I had just looked at pixopoint.com's offering the other day - although my analysis was not clearly as in-depth as John's. Definitely it's "feature full".
For myself - I find the filter-hooking method a tad "oblique" and less than self-evident. Until I landed here - I had never seen it done that way...A plugin would really add something in my view - as have all of the other recent contributions you have made toward "building a better mousetrap".
I'd like to promote the idea concept of potentially having ANY of your new plugin development provide Hybrid-specific capabilities - either during configuration or execution - or both.. For example, maybe that once configured - there could be some means to export the configuration in an XML form (or something else) so that it could be "reloaded into another Hybrid-based environment which would replicate all of the settings. Alternatively, perhaps when loaded into a Hybrid frame-based environment - Maybe the configuration could be done via some ajax-driven drag-and-drop interface.

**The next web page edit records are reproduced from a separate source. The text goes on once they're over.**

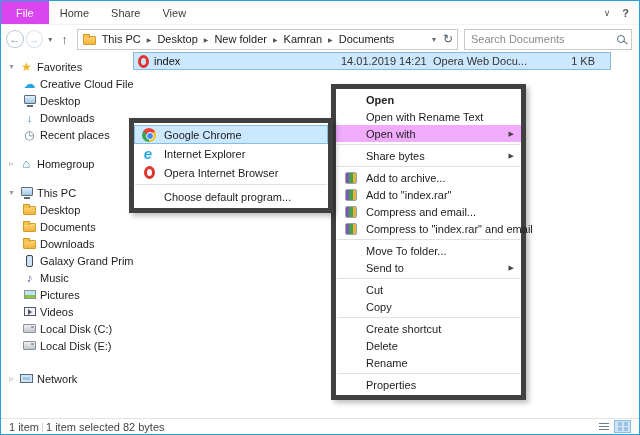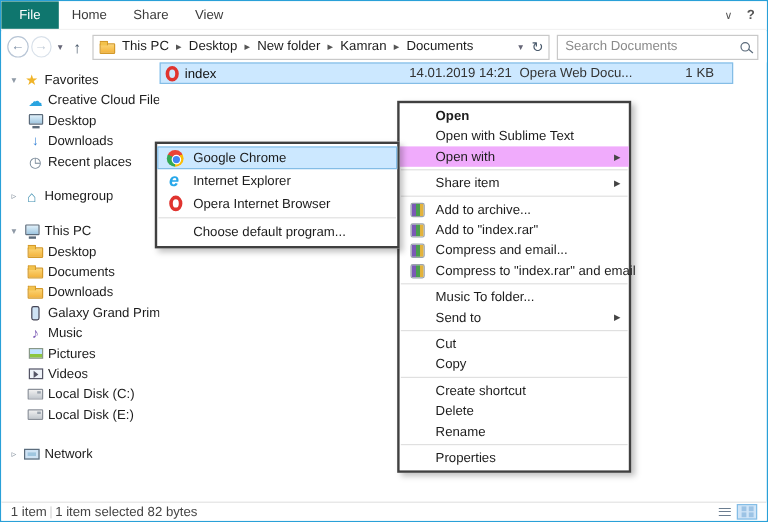--- a/index.html
+++ b/index.html
@@ -3,21 +3,21 @@
 <meta charset="utf-8">
 <style>
   *{margin:0;padding:0;box-sizing:border-box}
   html,body{background:#fff}
   body{font-family:"Liberation Sans",sans-serif;font-size:11px;color:#222}
   .window{position:relative;width:640px;height:435px;background:#fff;border:1px solid #29a0d8;overflow:hidden}
 
   
   .tabrow{position:absolute;left:0;top:0;right:0;height:24px;background:#fff;display:flex;align-items:stretch;border-bottom:1px solid #f2f2f2}
   .tab{padding:0 11px;display:flex;align-items:center;color:#3b3b3b;cursor:default}
-  .tab.file{background:#0f766e;color:#fff;padding:0 15px}
+  .tab.file{background:#d946ef;color:#fff;padding:0 15px}
   .tabrow-right{margin-left:auto;display:flex;align-items:center;gap:12px;padding-right:10px;color:#555}
   .g-chev{font-size:9px;color:#555}
   .g-help{font-size:11px;color:#555;font-weight:bold}
 
   
   .navrow{position:absolute;left:0;top:25px;right:0;height:26px;display:flex;align-items:center;padding:0 5px;background:#fff}
   .navbtn{display:flex;align-items:center;justify-content:center}
   .circle{border:1px solid #b9c6d6;border-radius:50%;width:18px;height:18px;color:#7d8fa5;font-size:11px;margin-right:2px}
   .circle.disabled{color:#c3cdd9;border-color:#d9e1ea}
   .caret{font-size:8px;color:#667;padding:0 3px}
@@ -64,41 +64,41 @@
 
   
   .content{position:absolute;left:132px;top:51px;right:1px;height:40px;background:#fff}
   .colheaders{display:flex;height:17px;color:#4c5a67;align-items:center}
   .ch{height:100%;display:flex;align-items:center;border-right:1px solid #eeeeee;padding-left:6px}
   .ch.name{width:208px;padding-left:22px}
   .ch.date{width:92px}
   .ch.type{width:106px}
   .ch.size{width:64px;justify-content:flex-end;padding-right:6px;border-right:none}
   .filerow{display:flex;align-items:center;height:18px;width:478px;background:#cce8ff;border:1px solid #84bde6}
-  .fr-name{width:207px;display:flex;gap:5px;align-items:flex-end;padding-left:4px;color:#111}
+  .fr-name{width:207px;display:flex;gap:5px;align-items:center;padding-left:4px;color:#111}
   .fr-date{width:92px;color:#333}
   .fr-type{width:106px;color:#333;overflow:hidden;white-space:nowrap}
   .fr-size{width:60px;text-align:right;padding-right:4px;color:#333}
   .ic-opera-file{width:11px;height:13px;border:3px solid #e0342f;border-radius:50%;flex:0 0 11px}
 
   
   .statusbar{position:absolute;left:0;bottom:0;right:0;height:16px;border-top:1px solid #e3e3e3;display:flex;align-items:center;padding:0 8px;gap:3px;color:#444;background:#fff}
   .sb-sep{width:1px;height:10px;background:#d6d6d6}
   .view-toggles{margin-left:auto;display:flex;gap:2px}
   .vt{width:17px;height:13px;border:1px solid transparent;display:flex;align-items:center;justify-content:center}
   .vt.active{background:#cfe4f7;border-color:#84bde6}
   .ic-lines{width:10px;height:8px;background:repeating-linear-gradient(#6b7d90 0 1px,transparent 1px 3px)}
   .ic-grid{width:10px;height:9px;background:
     linear-gradient(#9cc3e5,#9cc3e5) left top/4px 4px no-repeat,
     linear-gradient(#9cc3e5,#9cc3e5) right top/4px 4px no-repeat,
     linear-gradient(#9cc3e5,#9cc3e5) left bottom/4px 4px no-repeat,
     linear-gradient(#9cc3e5,#9cc3e5) right bottom/4px 4px no-repeat}
 
   
-  .menu{position:absolute;background:#fff;border:2px solid #404040;box-shadow:3px 3px 5px rgba(0,0,0,.25);padding:2px 0;z-index:5}
+  .menu{position:absolute;background:#fff;border:5px solid #404040;box-shadow:3px 3px 5px rgba(0,0,0,.25);padding:2px 0;z-index:5}
   .cmenu{left:330px;top:83px;width:195px}
   .smenu{left:128px;top:117px;width:204px;z-index:6}
   .mi{height:17px;display:flex;align-items:center;padding:0 8px 0 30px;position:relative;color:#1c1c1c;white-space:nowrap}
   .smenu .mi{height:19px}
   .mi.bold{font-weight:bold}
   .mi.hl{background:#f0abfc}
   .mi.hlbox{background:#cce8ff;outline:1px solid #84bde6;outline-offset:-1px}
   .micon{position:absolute;left:7px;top:50%;transform:translateY(-50%);display:flex;align-items:center;justify-content:center;width:16px;height:16px}
   .mi .sub{position:absolute;right:7px;font-size:7px;color:#444}
   .msep{height:1px;background:#e0e0e0;margin:2px 1px}
@@ -279,29 +279,29 @@
           <i class="ic-grid"></i>
         </span>
     </div>
   </div>
 
   <div class="menu cmenu">
     <div class="mi bold">
         <span>Open</span>
       </div>
     <div class="mi">
-        <span>Open with Sublime Text</span>
+        <span>Open with Rename Text</span>
       </div>
     <div class="mi hl">
         <span>Open with</span>
         <span class="sub">▶</span>
       </div>
     <div class="msep"></div>
     <div class="mi">
-        <span>Share item</span>
+        <span>Share bytes</span>
         <span class="sub">▶</span>
       </div>
     <div class="msep"></div>
     <div class="mi">
         <span class="micon">
           <i class="ic-rar"></i>
         </span>
         <span>Add to archive...</span>
       </div>
     <div class="mi">
@@ -317,21 +317,21 @@
         <span>Compress and email...</span>
       </div>
     <div class="mi">
         <span class="micon">
           <i class="ic-rar"></i>
         </span>
         <span>Compress to "index.rar" and email</span>
       </div>
     <div class="msep"></div>
     <div class="mi">
-        <span>Music To folder...</span>
+        <span>Move To folder...</span>
       </div>
     <div class="mi">
         <span>Send to</span>
         <span class="sub">▶</span>
       </div>
     <div class="msep"></div>
     <div class="mi">
         <span>Cut</span>
       </div>
     <div class="mi">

Second, it seems that the more capable and selective the configuration is - especially with things like menus - the configurations becomes awkward and complex for end-users - largely because the capabilities integrate "deeper" into WordPress, making fewer assumptions.
Maybe the solution for this is to provide some sort of "tiered" configuration - based on the sophistication of the user - Either self-selected - or alternatively - Maybe - all plugins could "look for" the presence of some other Hybrid construct (maybe a designer/developer plugin? or mode?) that would enable the more extensive capabilities at configuration..
Maybe it would then be possible to lock-down the configuration - so that the end-users could make cosmetic changes - but not trash their sites - or correspondingly - the developer/designer could "unload" their plugin after the configuration was complete - that would remove capabilities that would be otherwise get inexperienced users in difficulty. I think it would be great to have a drag-and-drop interface for both sets of users.
Alternatively you could have "fat" or "skinny" versions of the same plugin - one with a great and expanded configutation mode - that would produce configuration information - and another "skinny" version the would simply execute based on the previously instantiated configuration information. Maybe the "skinny" ones work on ALL platforms and the "fat" development versions only work on a Hyrid-based theme - so that if you want the advanced capabilities configured - you must configure it "under Hybrid" - but once done, it will execute the same in ALL themes.
I think that either of these basic ideas will provide incentives for users to move in your direction - either toward your plugins - or theme framework - or both... Things should be "easier" or "better" using Hybri - But that means different things depending on whether you're and end-user or a designer/developer. Designer-developers want deeper, more feature-full implementations - that expose more WordPress capabilities - and inexperienced users want the flexibility of making changes - but without the risk of "messing things up". I also think it would promote a constructive dialog between end-users and develpoer/designers in that they could exchange Hybrid configuratons with would be guaranteed (by design) to work correctly without the latter having to have direct and contemporaneos access to the end-user's site.
Finally, I'd like to see all of the plugins support properly degradeable Ajax-JQuery in some manner. I'd like collapsible lists or other capabilities to be configurable in the plugin itself - and not require yet anther "piggy-based" plugin to alter the behavior of the former. Since you control the basic styles under Hybrid - that should be possible - I imagine.
I'd like to see "Hybrid" branded WordPress components work "better" than their counterparts - by design - Such that they are preferred.... I think there is some room to add something to the basic architecture that will be of value to each of the already identified constituencies...Something that WordPress itself has largely avoided - leaving it to "Ace" developers to sort-out.